In the framework of the “Image/Photographie” season now programmed every spring, the Maison d’Art Bernard Anthonioz of Nogent-sur-Marne is happy to present Performance TV curated by Mathilde Roman from May 31st to July 22nd, 2018. The exhibition will gather works of various media (films, videos, performances, photographs, sculptures, installations and drawings) created by female artists tackling issues related to performance and video, with the work of Spanish artist Esther Ferrer and MABA history as a starting point. With Anna Byskov (Ecuador), Tacita Dean (United Kingdom), Hélène Delprat (France), Esther Ferrer (Spain), Lidwine Prolonge (France), Laure Prouvost (France), and Cally Spooner (United Kingdom).
On the occasion of various Spanish video festivals organized in 1983 and 1985, Esther Ferrer reflected on what could produce the supposedly contradictory association of “Performance” and “TV”. How to perform with a pre- recorded image, meaning controlled and disconnected from chance and life? How to turn the video into an active element? Esther Ferrer plays with her filmed image, with her physically present body and with a sometime trapped audience. Performance TV proposes a mental as well as material reconstitution of these projects, -some of which were never carried on- and opens a dialogue with other artists.

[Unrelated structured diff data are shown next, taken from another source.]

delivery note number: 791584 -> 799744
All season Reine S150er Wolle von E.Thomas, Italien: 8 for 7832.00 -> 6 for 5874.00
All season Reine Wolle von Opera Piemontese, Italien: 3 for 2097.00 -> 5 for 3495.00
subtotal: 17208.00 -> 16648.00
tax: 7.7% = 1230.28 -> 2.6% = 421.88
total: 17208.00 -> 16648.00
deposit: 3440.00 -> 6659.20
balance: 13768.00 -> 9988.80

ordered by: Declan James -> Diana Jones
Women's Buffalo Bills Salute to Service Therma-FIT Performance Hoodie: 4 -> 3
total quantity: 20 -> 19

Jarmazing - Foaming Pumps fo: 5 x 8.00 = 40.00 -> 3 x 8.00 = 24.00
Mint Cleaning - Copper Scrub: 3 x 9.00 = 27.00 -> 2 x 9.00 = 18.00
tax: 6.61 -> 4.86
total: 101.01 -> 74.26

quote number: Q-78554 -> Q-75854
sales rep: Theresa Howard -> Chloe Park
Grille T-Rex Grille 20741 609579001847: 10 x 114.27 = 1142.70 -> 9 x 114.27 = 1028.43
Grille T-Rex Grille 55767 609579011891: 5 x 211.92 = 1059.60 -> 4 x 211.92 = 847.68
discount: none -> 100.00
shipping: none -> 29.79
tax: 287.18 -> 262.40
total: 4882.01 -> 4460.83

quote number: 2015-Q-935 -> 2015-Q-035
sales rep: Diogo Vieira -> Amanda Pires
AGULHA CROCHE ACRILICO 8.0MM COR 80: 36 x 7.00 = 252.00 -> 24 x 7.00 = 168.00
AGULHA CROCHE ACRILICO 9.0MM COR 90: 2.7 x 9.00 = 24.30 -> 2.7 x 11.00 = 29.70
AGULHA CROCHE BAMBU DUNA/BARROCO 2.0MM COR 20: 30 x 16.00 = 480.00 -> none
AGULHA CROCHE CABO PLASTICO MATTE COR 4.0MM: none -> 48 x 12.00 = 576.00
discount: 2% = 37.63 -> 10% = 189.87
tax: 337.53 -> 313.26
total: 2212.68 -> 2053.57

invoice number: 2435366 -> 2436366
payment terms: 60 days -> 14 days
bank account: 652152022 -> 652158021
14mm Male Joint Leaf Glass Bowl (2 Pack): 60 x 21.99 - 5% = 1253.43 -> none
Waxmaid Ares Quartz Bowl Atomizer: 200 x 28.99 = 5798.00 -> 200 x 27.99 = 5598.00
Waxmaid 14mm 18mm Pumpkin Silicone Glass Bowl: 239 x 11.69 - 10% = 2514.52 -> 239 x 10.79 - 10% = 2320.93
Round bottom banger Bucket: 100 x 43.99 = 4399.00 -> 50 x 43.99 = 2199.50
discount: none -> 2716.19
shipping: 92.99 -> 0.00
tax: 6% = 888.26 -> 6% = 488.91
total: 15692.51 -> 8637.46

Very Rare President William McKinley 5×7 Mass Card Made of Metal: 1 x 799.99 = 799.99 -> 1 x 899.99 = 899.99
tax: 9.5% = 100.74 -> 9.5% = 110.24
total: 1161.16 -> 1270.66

The movie Event for a Stage (2015) by Tacita Dean, shot during four public performances at the Sydney Biennale, is the result of the confrontation between the artist, an actor (Stephen Dillane) and the audience taken in a complex relationship that constantly questions its own structure. The movie invites us to a powerful experience of the connection between image, word and vision reenacted in the dramatized framework of the 16mm projection, which editing disrupts the time-space references of the initial performance.
The exhibition also provides a sort of self-reflection of the various spaces and uses of the Maison d'Art Bernard Antonioz, home to an art center, several studio spaces, a library and a retirement home for artists in the park of Nogent-sur-Marne. The history of the place holds fascinating memories with many echoes to the private life of the two sisters (Jeanne Smith and Madeleine Smith-Champion) who donated the building after their death. Anna Byskov and Lidwine Prolonge decided to immerse themselves in this place, while drawing connections with their own researches on narrative structure, the relationships between meaning and language, performance and image, proximity and distance.
Through their own body or image, artists also question their place and status, and more specifically their role as female artists, as well as that of the spectator. Through “Looking at you looking at us”, Laure Prouvost addresses an audience at once integrated into the exhibition device. In dialogue with art history and its codified representations –among which the female body is a recurring topic-, her series of video-tapestries intertwines many levels of meanings with provocative humor. Cally Spooner also takes hold of the place with a project that prolongs her questioning around the capture of motion and the extension of the performance dimension beyond bodies. Finally, Hélène Delprat is once again invited at the MABA to tell us a story that will chase the ghosts of our memory.